Nucléaire : la France se défend d'avoir commis un "crime contre l'humanité" en Polynésie

Le monument dédié aux victimes du nucléaire (illustration)

Le monument dédié aux victimes du nucléaire (illustration) - Gregory Boissy - AFP

La France s'est défendue, mardi 9 août, d'avoir commis un "crime contre l'humanité" contre la Polynésie française dans le cadre des essais nucléaires. Une réponse à l'Eglise protestante Maohi qui compte engager des poursuites.

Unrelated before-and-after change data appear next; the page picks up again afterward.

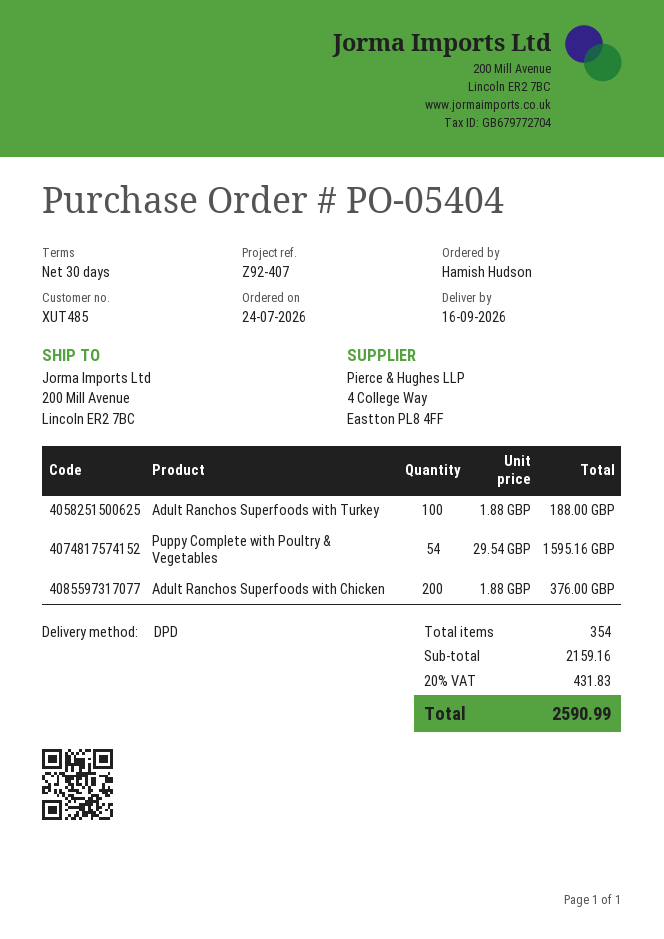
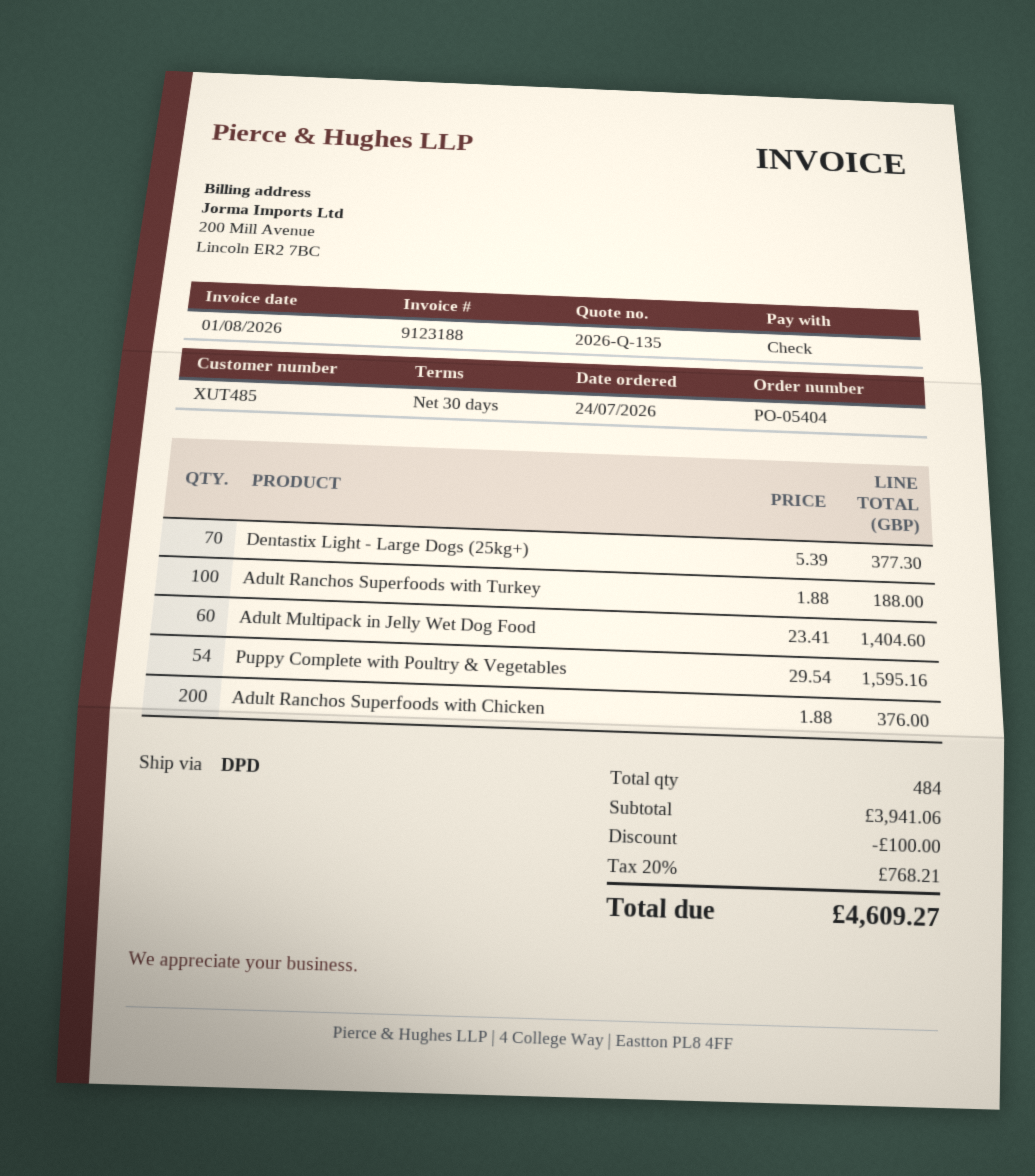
Dentastix Light - Large Dogs (25kg+): none -> 70 x 5.39 = 377.30
Adult Multipack in Jelly Wet Dog Food: none -> 60 x 23.41 = 1404.60
total quantity: 354 -> 484
subtotal: 2159.16 -> 3941.06
discount: none -> 100.00
tax: 20% = 431.83 -> 20% = 768.21
total: 2590.99 -> 4609.27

La France nie avoir commis un quelconque "crime contre l"humanité" en Polynésie française. Mardi 9 août, le représentant de l'Etat français en Polynésie René Bidal a répondu à l'Eglise protestante, expliquant que porter plainte contre la France pour "crime contre l'humanité" "manquerait de fondement".

L'église protestante Maohi avait annoncé, lundi 8 août, son intention de poursuivre la France devant la Cour pénale internationale suite aux essais nucléaires français de Moruroa et Fangataufa. Le représentant français a insisté: 

"L'outrance est toujours mauvaise conseillère (...) les tirs d'essais nucléaires en Polynésie française ne correspondent évidemment pas à la définition de crimes contre l'humanité. (...) L'État est loin d'être indifférent aux conséquences sanitaires et environnementales des essais nucléaires, lesquelles ont été récemment reconnues par le Chef de l'Etat dans des paroles fortes qui étaient attendues, en Polynésie, depuis de nombreuses années".

En février, François Hollande avait reconnu, lors de sa visite dans l'archipel du Pacifique sud, que les essais nucléaires menés en Polynésie française avaient eu "un impact" sur l'environnement et la santé.